After his career as a player, he got an opportunity to serve as the Drive's secondary and special teams coach (1993). He took two separate stints as a defensive coordinator for the Milwaukee Mustangs and the Florida Bobcats in 1995 and 1996 respectively.

He moved into the management side of football in 1997 where he serves as both the defensive coordinator and the director of player personnel for the Anaheim Piranhas. He took the job as an assistant head coach and director of player personnel of the Grand Rapids Rampage in 1998 and 1999.

McClay moved onto the XFL, where he became the director of player personnel, consultant, and scout for the Orlando Rage. He made the jump into the NFL as the assistant director of Pro Scouting for the Jacksonville Jaguars (2001) where his main job was to scout teams that Jacksonville did not play that year in attempt to advance scouting information.

He then moved on to the Dallas Cowboys player personnel department only to finally come full circle as the defensive coordinator for the Arena League Dallas Desperados. In 2002, he served as the inaugural defensive coordinator and that's where he would stay until the beginning of the 2004 season when he was thrust into the role as head coach just days before the season, after Joe Avezzano was hired by Norv Turner as the special teams coach for the Oakland Raiders.
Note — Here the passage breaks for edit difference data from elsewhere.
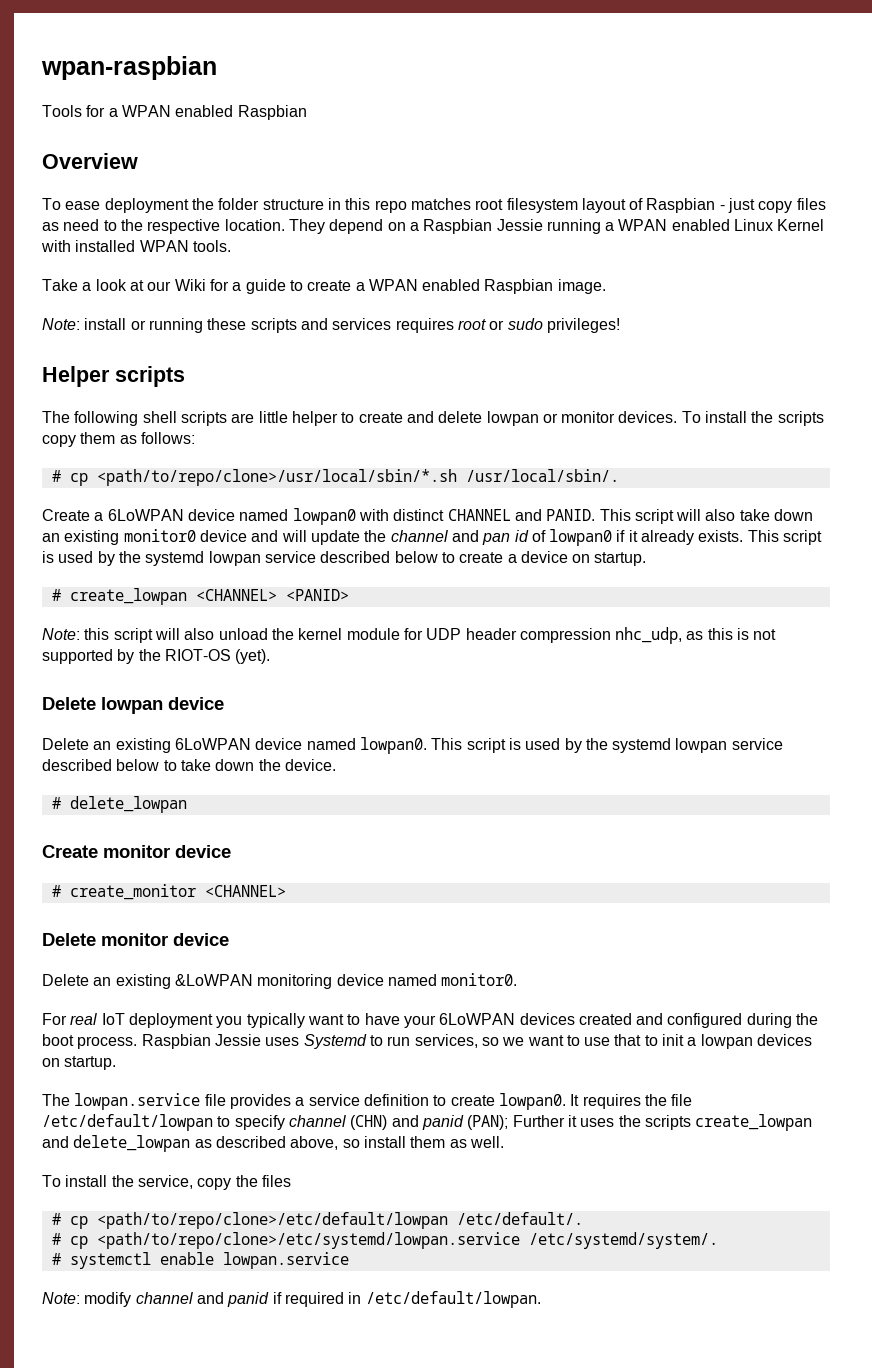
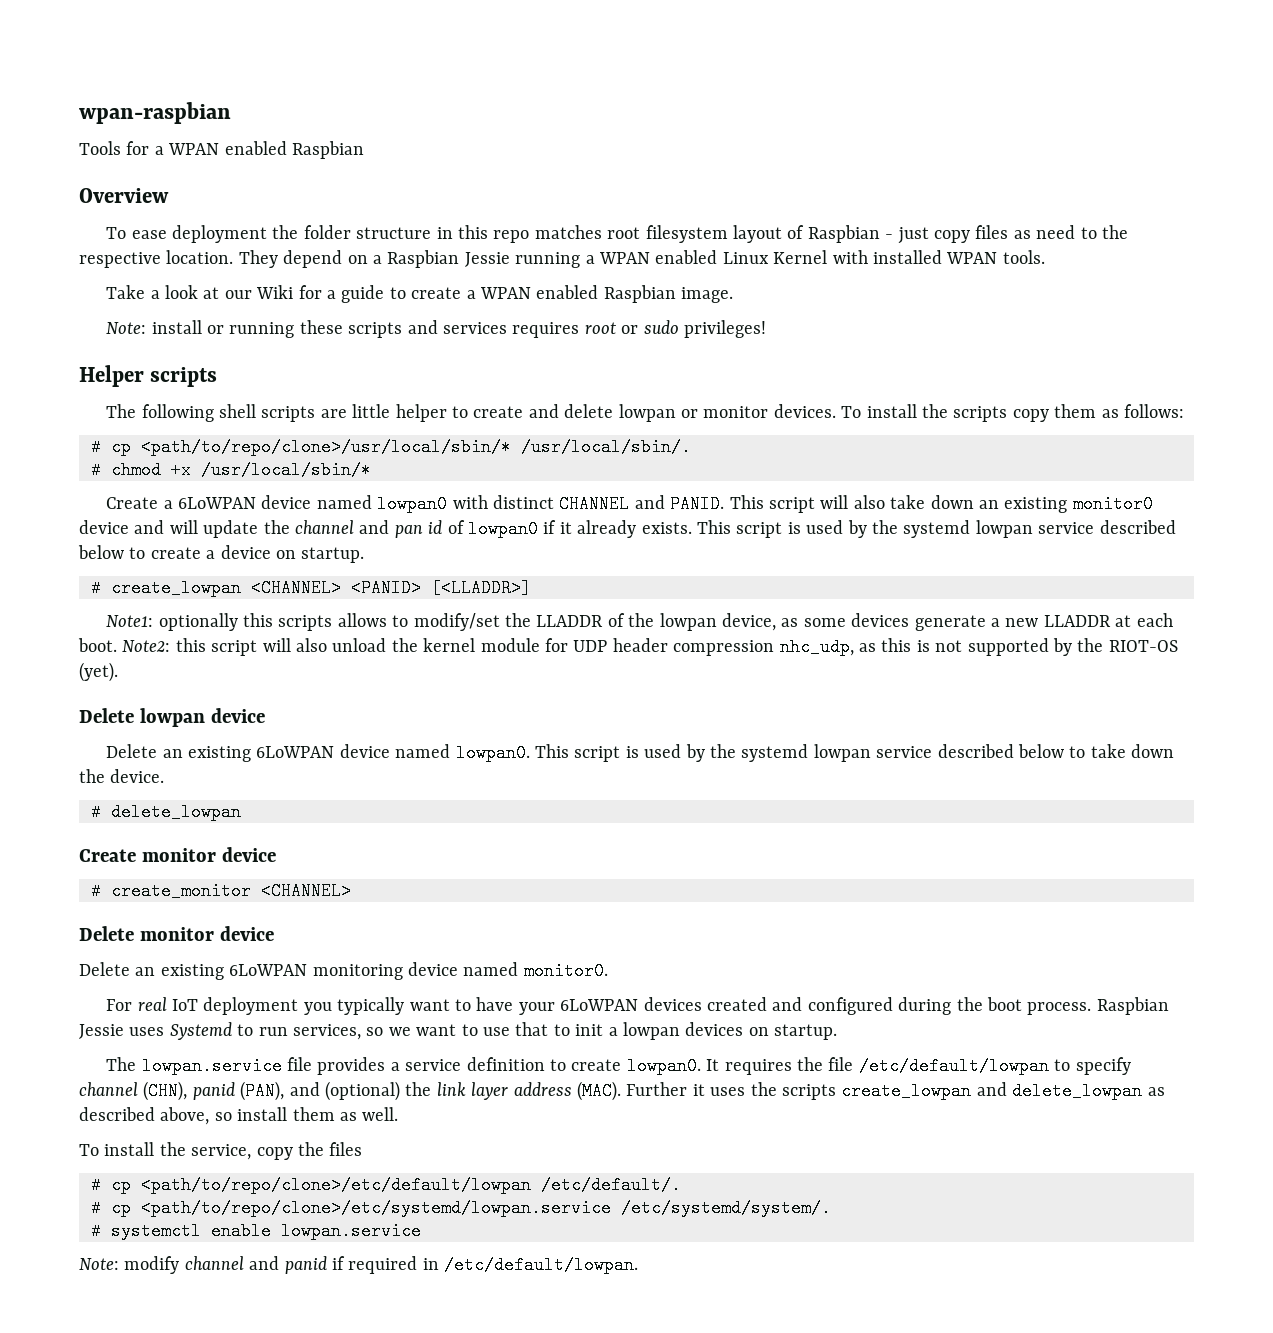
- # cp <path/to/repo/clone>/usr/local/sbin/*.sh /usr/local/sbin/.
+ # cp <path/to/repo/clone>/usr/local/sbin/* /usr/local/sbin/.
+ # chmod +x /usr/local/sbin/*
- # create_lowpan <CHANNEL> <PANID>
- Note: this script will also unload the kernel module for UDP header compression nhc_udp, as this is not supported by the RIOT-OS (yet).
+ # create_lowpan <CHANNEL> <PANID> [<LLADDR>]
+ Note1: optionally this scripts allows to modify/set the LLADDR of the lowpan device, as some devices generate a new LLADDR at each boot. Note2: this script will also unload the kernel module for UDP header compression nhc_udp, as this is not supported by the RIOT-OS (yet).
- Delete an existing &LoWPAN monitoring device named monitor0.
+ Delete an existing 6LoWPAN monitoring device named monitor0.
- It requires the file /etc/default/lowpan to specify channel (CHN) and panid (PAN); Further it uses the scripts create_lowpan and delete_lowpan as described above, so install them as well.
+ It requires the file /etc/default/lowpan to specify channel (CHN), panid (PAN), and (optional) the link layer address (MAC). Further it uses the scripts create_lowpan and delete_lowpan as described above, so install them as well.

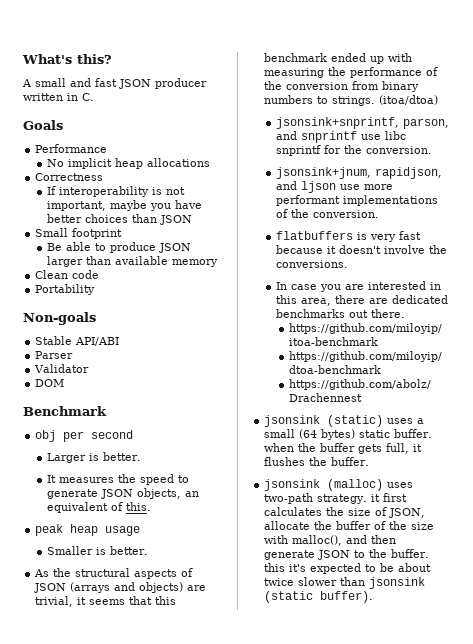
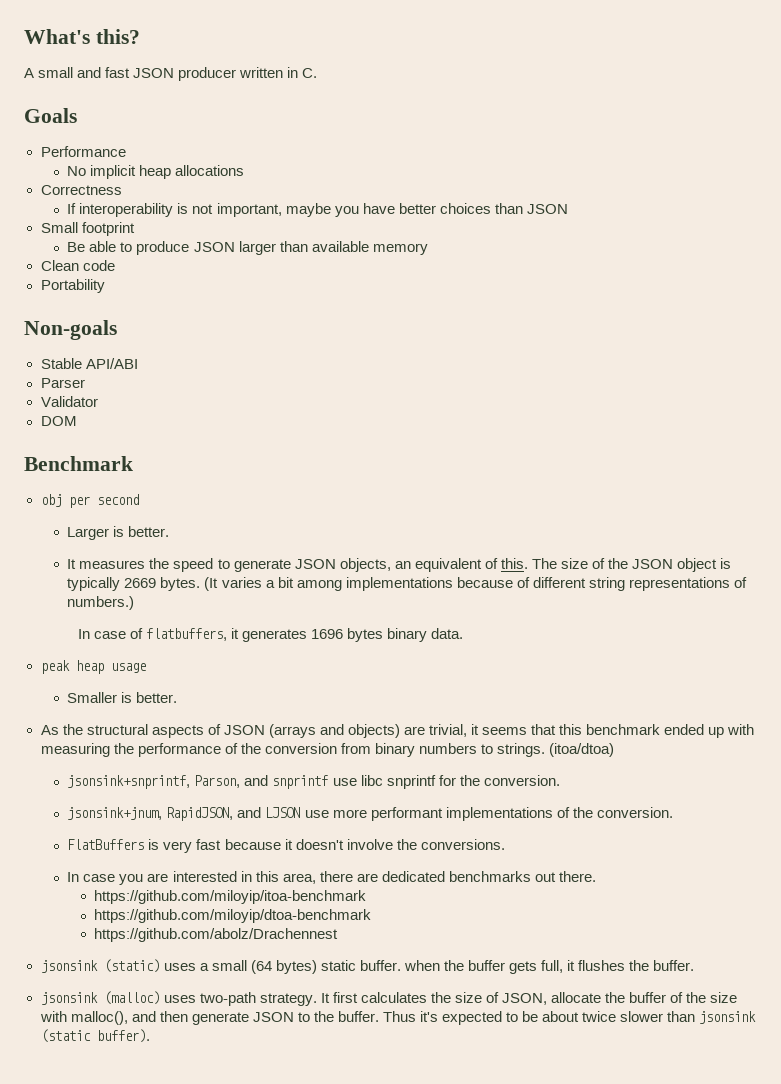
+ The size of the JSON object is typically 2669 bytes. (It varies a bit among implementations because of different string representations of numbers.)
+ In case of flatbuffers, it generates 1696 bytes binary data.
- jsonsink+snprintf, parson, and snprintf use libc snprintf for the conversion.
+ jsonsink+snprintf, Parson, and snprintf use libc snprintf for the conversion.
- jsonsink+jnum, rapidjson, and ljson use more performant implementations of the conversion.
+ jsonsink+jnum, RapidJSON, and LJSON use more performant implementations of the conversion.
- flatbuffers is very fast because it doesn't involve the conversions.
+ FlatBuffers is very fast because it doesn't involve the conversions.
- jsonsink (malloc) uses two-path strategy. it first calculates the size of JSON, allocate the buffer of the size with malloc(), and then generate JSON to the buffer. this it's expected to be about twice slower than jsonsink (static buffer).
+ jsonsink (malloc) uses two-path strategy. It first calculates the size of JSON, allocate the buffer of the size with malloc(), and then generate JSON to the buffer. Thus it's expected to be about twice slower than jsonsink (static buffer).

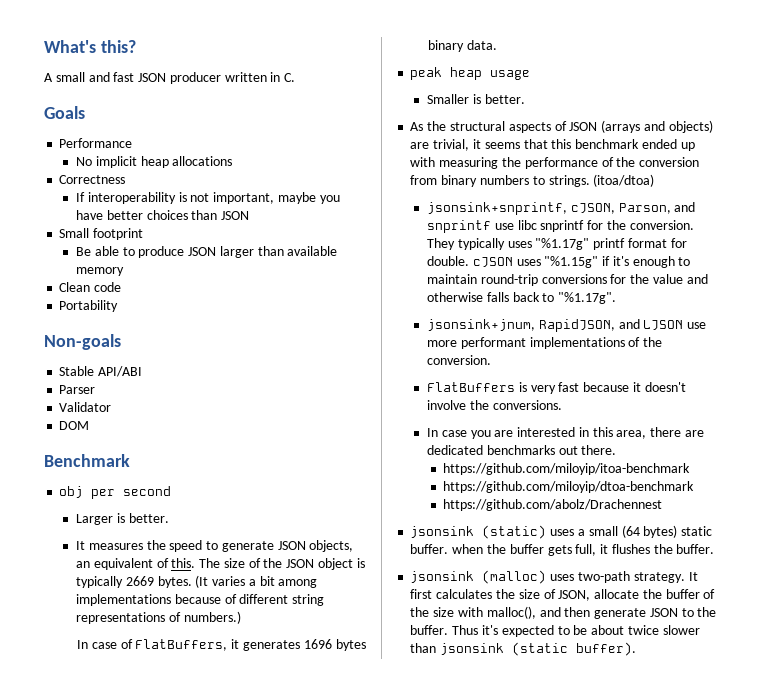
- In case of flatbuffers, it generates 1696 bytes binary data.
+ In case of FlatBuffers, it generates 1696 bytes binary data.
- jsonsink+snprintf, Parson, and snprintf use libc snprintf for the conversion.
+ jsonsink+snprintf, cJSON, Parson, and snprintf use libc snprintf for the conversion. They typically uses "%1.17g" printf format for double. cJSON uses "%1.15g" if it's enough to maintain round-trip conversions for the value and otherwise falls back to "%1.17g".

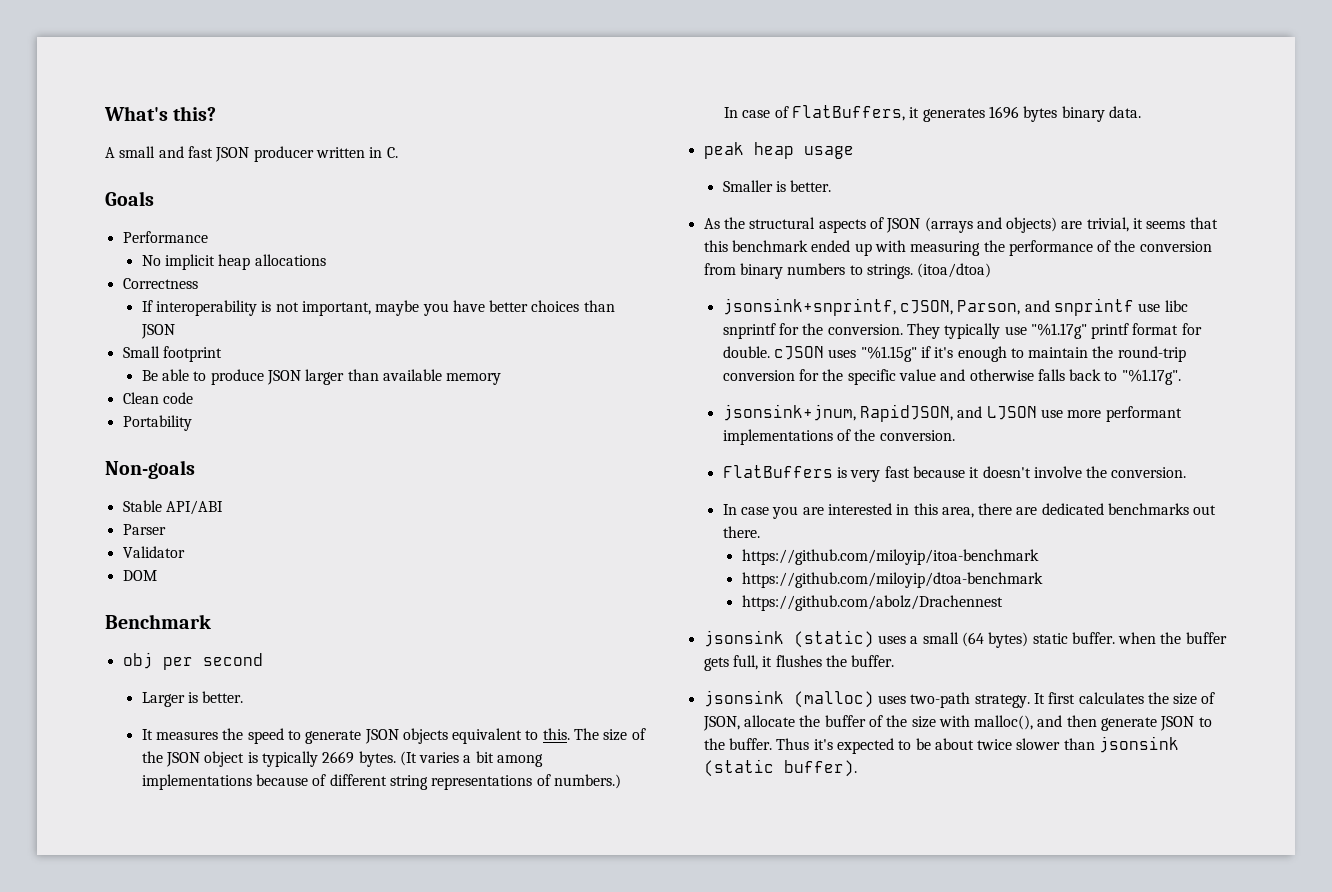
- It measures the speed to generate JSON objects, an equivalent of this.
+ It measures the speed to generate JSON objects equivalent to this.
- They typically uses "%1.17g" printf format for double. cJSON uses "%1.15g" if it's enough to maintain round-trip conversions for the value and otherwise falls back to "%1.17g".
+ They typically use "%1.17g" printf format for double. cJSON uses "%1.15g" if it's enough to maintain the round-trip conversion for the specific value and otherwise falls back to "%1.17g".
- FlatBuffers is very fast because it doesn't involve the conversions.
+ FlatBuffers is very fast because it doesn't involve the conversion.

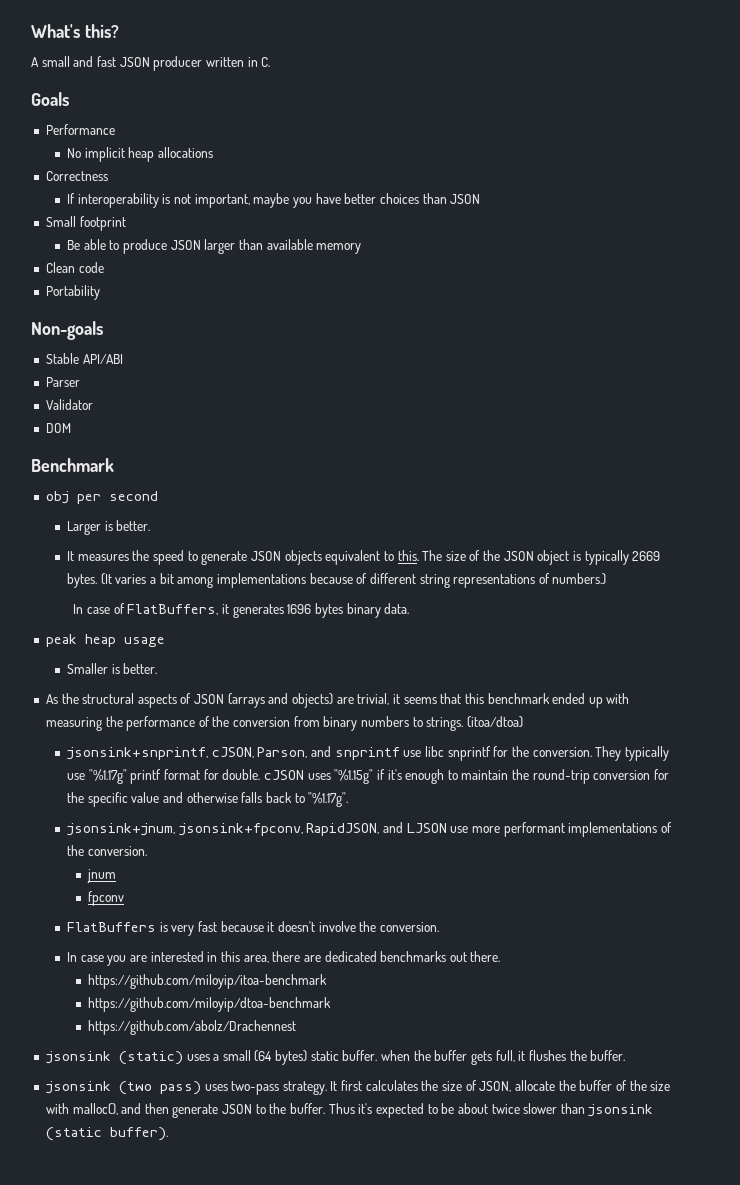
- jsonsink+jnum, RapidJSON, and LJSON use more performant implementations of the conversion.
+ jsonsink+jnum, jsonsink+fpconv, RapidJSON, and LJSON use more performant implementations of the conversion.
+ jnum
+ fpconv
- jsonsink (malloc) uses two-path strategy.
+ jsonsink (two pass) uses two-pass strategy.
He would remain head coach for the next five seasons where he accumulated an overall record of 55–28–1 and a 1–3 postseason record.

In 2013, he was promoted to the position of assistant director of Player Personnel over Tom Ciskowski, after the Cowboys where criticized in the media for their first round moves in the 2013 NFL draft. He also oversaw his first NFL draft in 2014. In 2015, he was named Senior Director of Pro/College Scouting. In 2017, he earned the title of Vice President of Player Personnel.

On January 29, 2025, McClay and the Cowboys agreed to a five-year contract extension.